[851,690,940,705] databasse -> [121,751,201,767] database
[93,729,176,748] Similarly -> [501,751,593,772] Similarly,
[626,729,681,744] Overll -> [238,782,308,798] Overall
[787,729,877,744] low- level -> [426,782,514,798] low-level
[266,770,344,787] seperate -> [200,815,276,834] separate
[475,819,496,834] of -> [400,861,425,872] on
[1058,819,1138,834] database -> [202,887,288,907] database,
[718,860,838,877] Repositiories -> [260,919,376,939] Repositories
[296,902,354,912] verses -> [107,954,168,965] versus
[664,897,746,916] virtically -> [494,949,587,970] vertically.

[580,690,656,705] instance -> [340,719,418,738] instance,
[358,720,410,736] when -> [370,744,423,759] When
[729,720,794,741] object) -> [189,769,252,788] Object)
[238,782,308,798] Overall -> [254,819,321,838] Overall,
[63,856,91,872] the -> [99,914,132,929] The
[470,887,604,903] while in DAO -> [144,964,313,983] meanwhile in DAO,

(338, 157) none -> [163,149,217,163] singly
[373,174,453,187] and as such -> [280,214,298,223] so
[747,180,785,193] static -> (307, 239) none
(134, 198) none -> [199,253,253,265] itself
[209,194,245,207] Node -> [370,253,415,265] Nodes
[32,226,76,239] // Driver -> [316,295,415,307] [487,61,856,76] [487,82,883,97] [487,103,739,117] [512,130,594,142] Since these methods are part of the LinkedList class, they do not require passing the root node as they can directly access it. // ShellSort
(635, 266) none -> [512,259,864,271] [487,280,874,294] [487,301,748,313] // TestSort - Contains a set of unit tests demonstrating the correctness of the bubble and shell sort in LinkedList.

REQUIRED WORK:
Copy out only the lines of the records above from the one with "[209,194,245,207] Node ->" through the one with "[32,226,76,239] // Driver", exactly as they stand, both included.

EXERCISE RESPONSE:
[209,194,245,207] Node -> [370,253,415,265] Nodes
[32,226,76,239] // Driver -> [316,295,415,307] [487,61,856,76] [487,82,883,97] [487,103,739,117] [512,130,594,142] Since these methods are part of the LinkedList class, they do not require passing the root node as they can directly access it. // ShellSort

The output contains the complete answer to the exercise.